• _ABOUT THIS EXERCISE_:
Your answer must repeat all of the entries word for word, without any images.

[User interface change data]
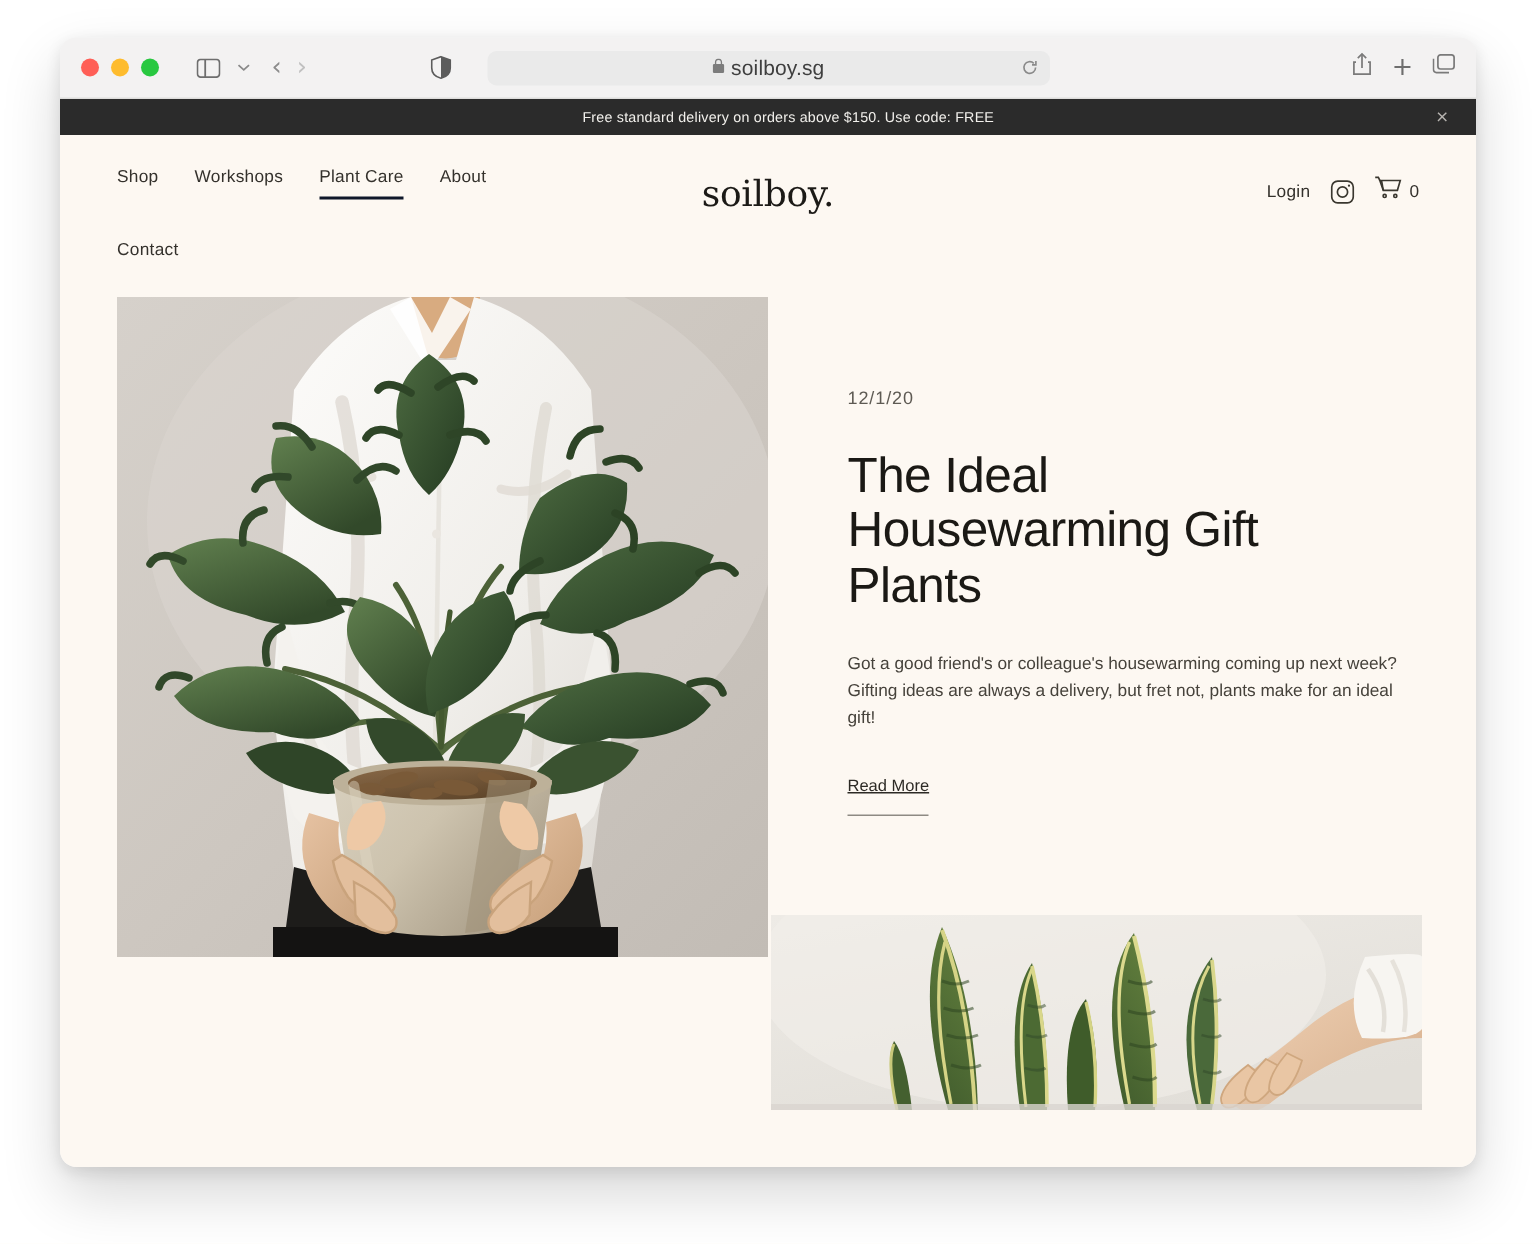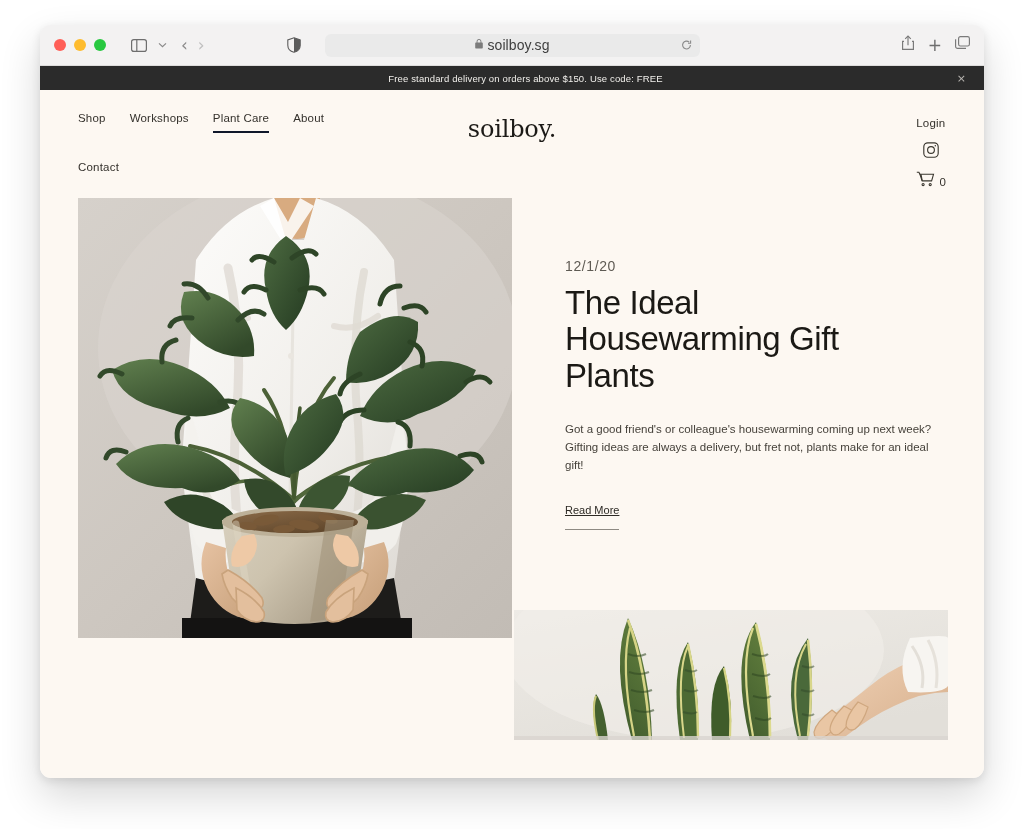--- a/index.html
+++ b/index.html
@@ -137,7 +137,7 @@
   .header-right {
     position: absolute;
     right: 38px; top: 27px;
-    display: flex; align-items: center; gap: 13px; flex-direction: column;
+    display: flex; align-items: center; gap: 13px;
   }
   .login-link { font-size: 11.5px; color: #34312c; letter-spacing:.2px; }
   .ig-icon { color: #3a372f; display:flex; }

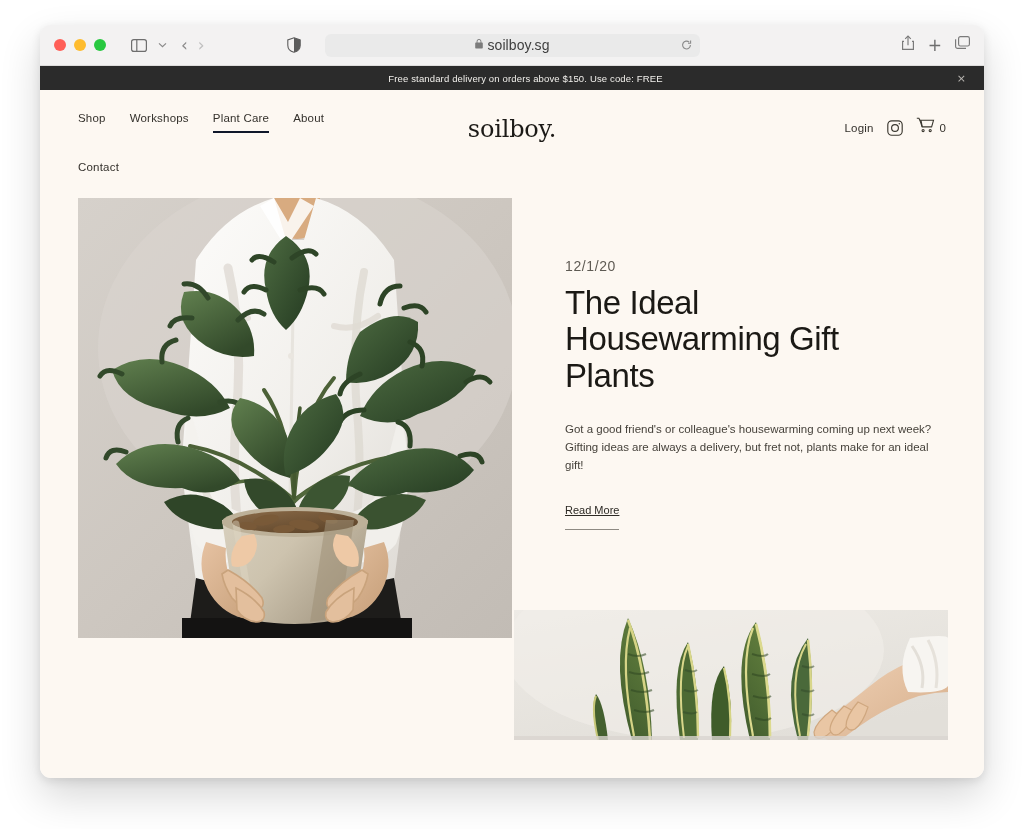--- a/index.html
+++ b/index.html
@@ -164,10 +164,10 @@
     width: 390px;
   }
   .article-date {
-    font-size: 14px;
+    font-size: 12px;
     color: #5e5a53;
     letter-spacing: .6px;
-    margin-bottom: 11px;
+    margin-bottom: 27px;
   }
   .article-title {
     font-size: 33px;

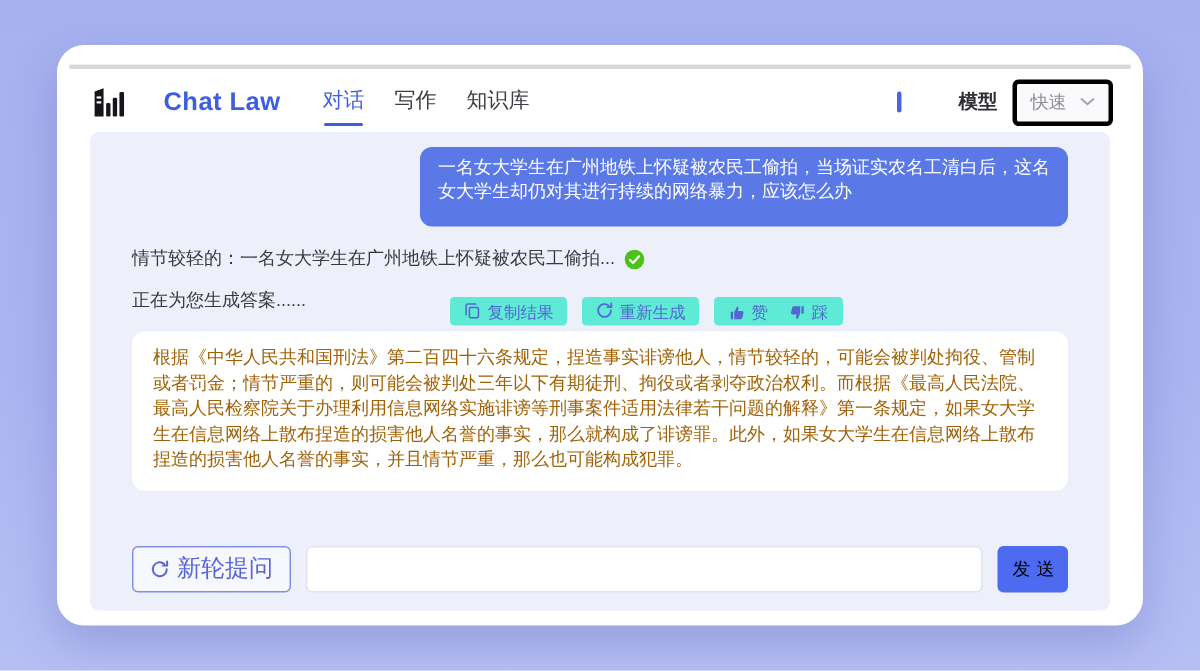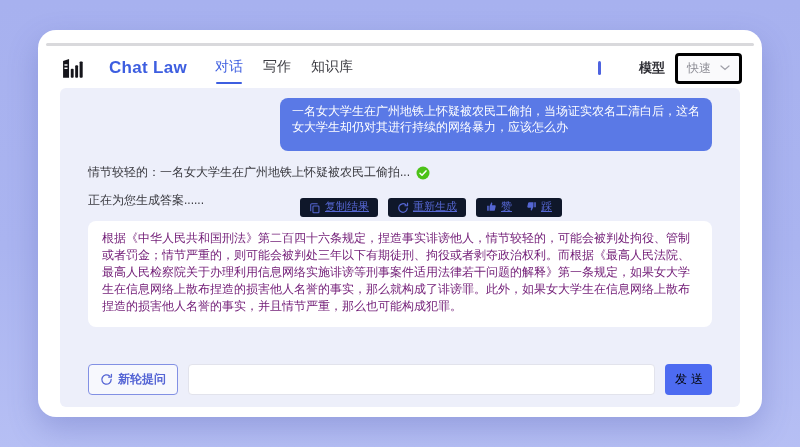--- a/index.html
+++ b/index.html
@@ -58,11 +58,10 @@
   .actions { display:flex; gap:10px; margin-left:auto; margin-right:150px;
     transform:translateY(6px); }
   .pill {
-    display:flex; align-items:flex-end; gap:4px;
-    background:#0f172a; color:#5566d2; font-size:11px;
+    display:flex; align-items:flex-start; gap:4px;
+    background:#5eead4; color:#5566d2; font-size:11px;
     padding:3px 9px; border-radius:3px; height:19px; cursor:pointer;
     white-space:nowrap;
-    text-decoration:underline;
   }
   .pill-votes { gap:0; padding:3px 10px; }
   .vote { display:flex; align-items:center; gap:4px; cursor:pointer; }

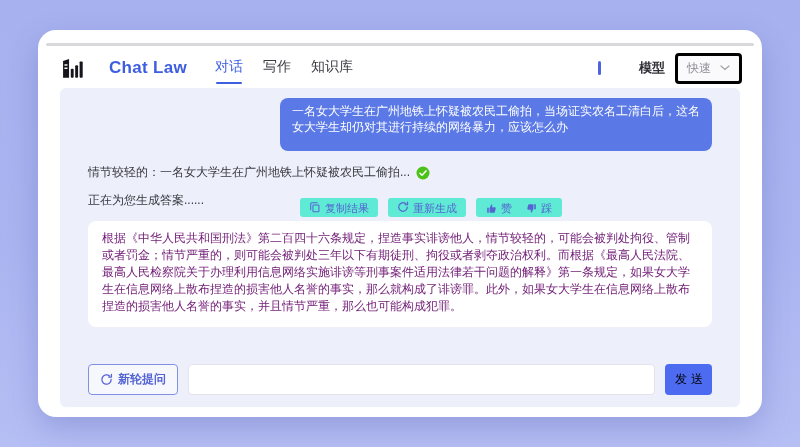--- a/index.html
+++ b/index.html
@@ -68,7 +68,7 @@
   .vote + .vote { margin-left:14px; }
   .answer {
     margin-top:10px; background:#ffffff; border-radius:8px;
-    padding:9px 14px 12px; font-size:12px; color:#701a75; line-height:17px;
+    padding:9px 14px 12px; font-size:12px; color:#a16207; line-height:17px;
   }
   .answer p + p { margin-top:13px; }
   

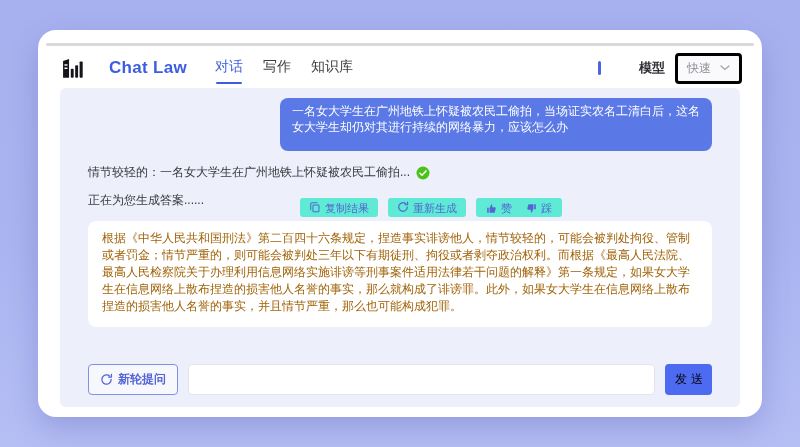--- a/index.html
+++ b/index.html
@@ -76,8 +76,8 @@
   .new-round {
     display:flex; align-items:center; gap:5px; height:31px; padding:0 11px;
     border:1px solid #8290e4; border-radius:4px;
-    background:rgba(255,255,255,0.55); color:#5565d5; font-size:12px;
-    cursor:pointer; white-space:nowrap;font-weight:bold;
+    background:rgba(255,255,255,0.55); color:#5565d5; font-size:16px;
+    cursor:pointer; white-space:nowrap;
   }
   .composer-input {
     flex:1; height:31px; background:#ffffff; border:1px solid #e2e3ec;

• _RESPONSE TO THIS EXERCISE_:
--- a/index.html
+++ b/index.html
@@ -137,7 +137,7 @@
   .header-right {
     position: absolute;
     right: 38px; top: 27px;
-    display: flex; align-items: center; gap: 13px; flex-direction: column;
+    display: flex; align-items: center; gap: 13px;
   }
   .login-link { font-size: 11.5px; color: #34312c; letter-spacing:.2px; }
   .ig-icon { color: #3a372f; display:flex; }

--- a/index.html
+++ b/index.html
@@ -164,10 +164,10 @@
     width: 390px;
   }
   .article-date {
-    font-size: 14px;
+    font-size: 12px;
     color: #5e5a53;
     letter-spacing: .6px;
-    margin-bottom: 11px;
+    margin-bottom: 27px;
   }
   .article-title {
     font-size: 33px;

--- a/index.html
+++ b/index.html
@@ -58,11 +58,10 @@
   .actions { display:flex; gap:10px; margin-left:auto; margin-right:150px;
     transform:translateY(6px); }
   .pill {
-    display:flex; align-items:flex-end; gap:4px;
-    background:#0f172a; color:#5566d2; font-size:11px;
+    display:flex; align-items:flex-start; gap:4px;
+    background:#5eead4; color:#5566d2; font-size:11px;
     padding:3px 9px; border-radius:3px; height:19px; cursor:pointer;
     white-space:nowrap;
-    text-decoration:underline;
   }
   .pill-votes { gap:0; padding:3px 10px; }
   .vote { display:flex; align-items:center; gap:4px; cursor:pointer; }

--- a/index.html
+++ b/index.html
@@ -68,7 +68,7 @@
   .vote + .vote { margin-left:14px; }
   .answer {
     margin-top:10px; background:#ffffff; border-radius:8px;
-    padding:9px 14px 12px; font-size:12px; color:#701a75; line-height:17px;
+    padding:9px 14px 12px; font-size:12px; color:#a16207; line-height:17px;
   }
   .answer p + p { margin-top:13px; }
   

--- a/index.html
+++ b/index.html
@@ -76,8 +76,8 @@
   .new-round {
     display:flex; align-items:center; gap:5px; height:31px; padding:0 11px;
     border:1px solid #8290e4; border-radius:4px;
-    background:rgba(255,255,255,0.55); color:#5565d5; font-size:12px;
-    cursor:pointer; white-space:nowrap;font-weight:bold;
+    background:rgba(255,255,255,0.55); color:#5565d5; font-size:16px;
+    cursor:pointer; white-space:nowrap;
   }
   .composer-input {
     flex:1; height:31px; background:#ffffff; border:1px solid #e2e3ec;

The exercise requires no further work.